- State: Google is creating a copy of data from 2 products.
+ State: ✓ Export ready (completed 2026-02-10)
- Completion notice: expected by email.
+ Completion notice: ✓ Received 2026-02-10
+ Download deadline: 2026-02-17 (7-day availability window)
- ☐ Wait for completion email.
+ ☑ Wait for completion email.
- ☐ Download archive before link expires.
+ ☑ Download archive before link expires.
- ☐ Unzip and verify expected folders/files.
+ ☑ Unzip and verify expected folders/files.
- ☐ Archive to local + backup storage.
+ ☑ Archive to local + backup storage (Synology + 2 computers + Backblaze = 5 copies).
* * *
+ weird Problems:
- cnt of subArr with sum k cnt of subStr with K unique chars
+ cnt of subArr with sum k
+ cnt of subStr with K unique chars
---
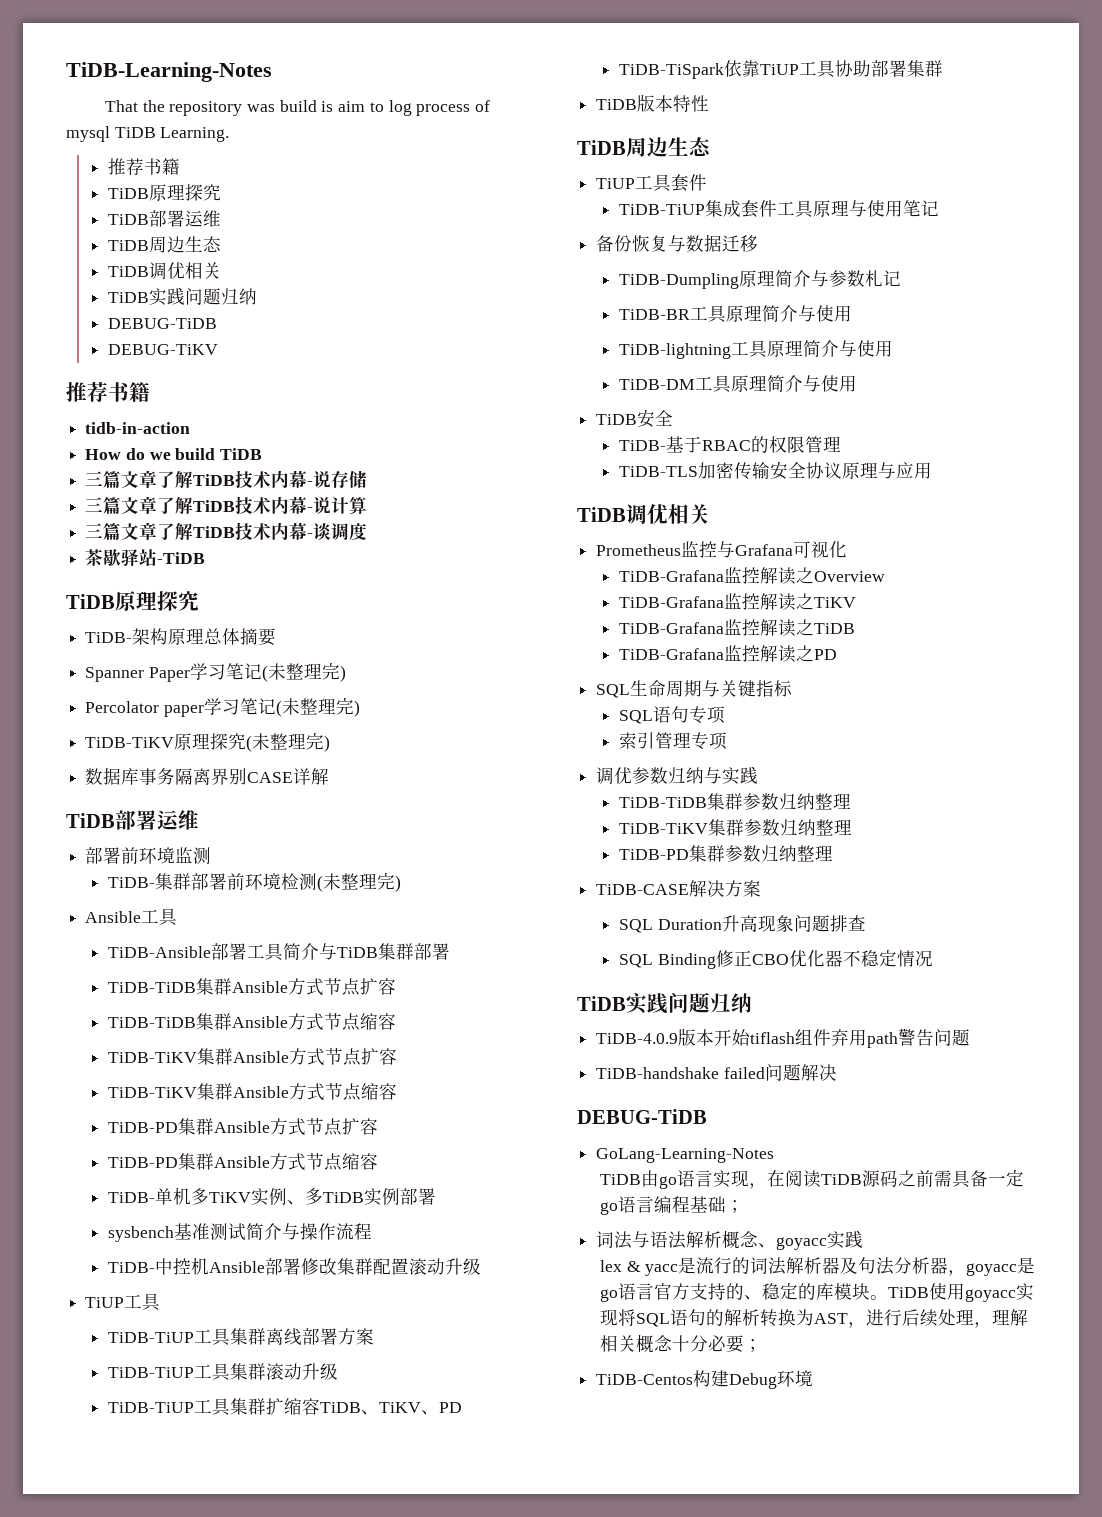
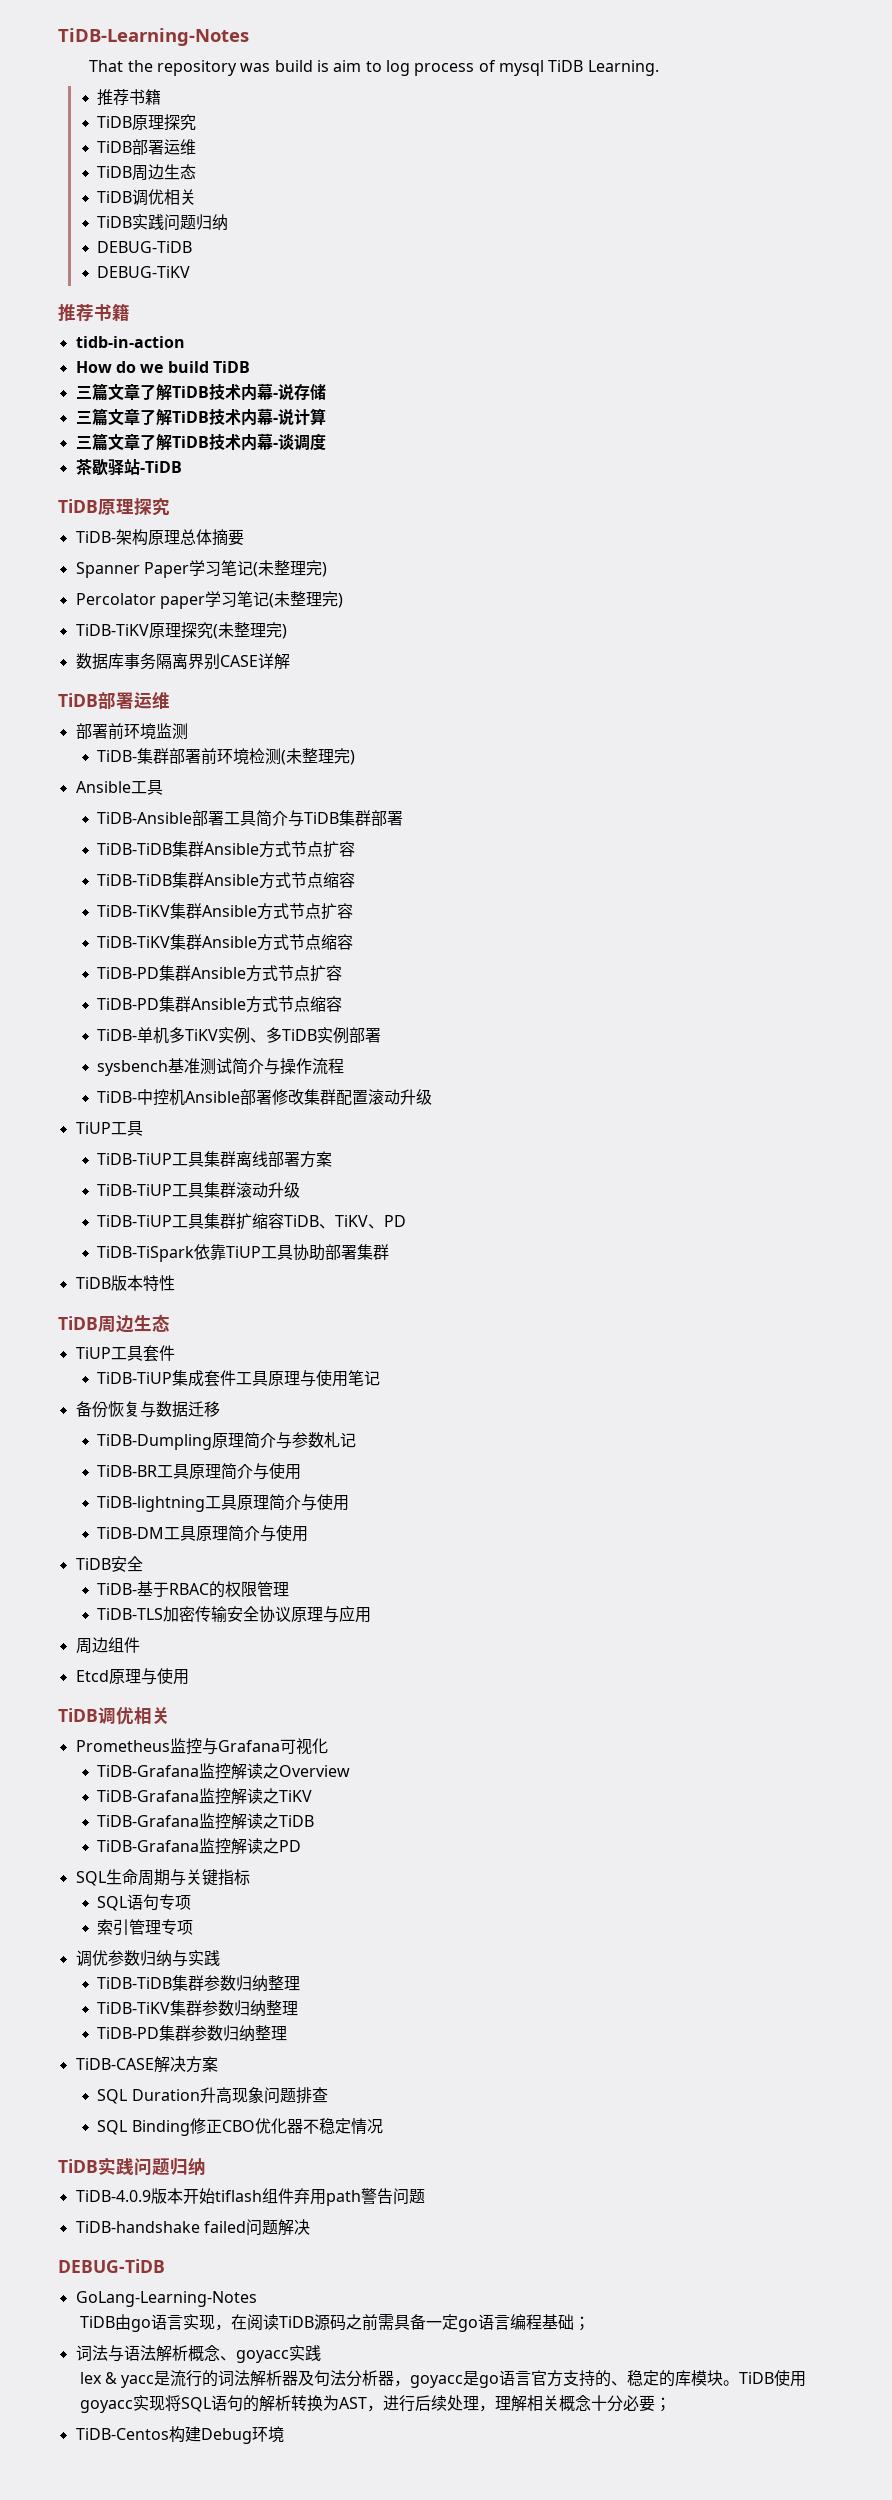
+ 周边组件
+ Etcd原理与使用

WHAT TO WORK ON:
Transcribe the lines above between the line holding "- State: Google" and the line holding "Backblaze = 5 copies).", inclusive, exactly as they stand and with nothing added.

RESPONSE TO THE EXERCISE:
- State: Google is creating a copy of data from 2 products.
+ State: ✓ Export ready (completed 2026-02-10)
- Completion notice: expected by email.
+ Completion notice: ✓ Received 2026-02-10
+ Download deadline: 2026-02-17 (7-day availability window)
- ☐ Wait for completion email.
+ ☑ Wait for completion email.
- ☐ Download archive before link expires.
+ ☑ Download archive before link expires.
- ☐ Unzip and verify expected folders/files.
+ ☑ Unzip and verify expected folders/files.
- ☐ Archive to local + backup storage.
+ ☑ Archive to local + backup storage (Synology + 2 computers + Backblaze = 5 copies).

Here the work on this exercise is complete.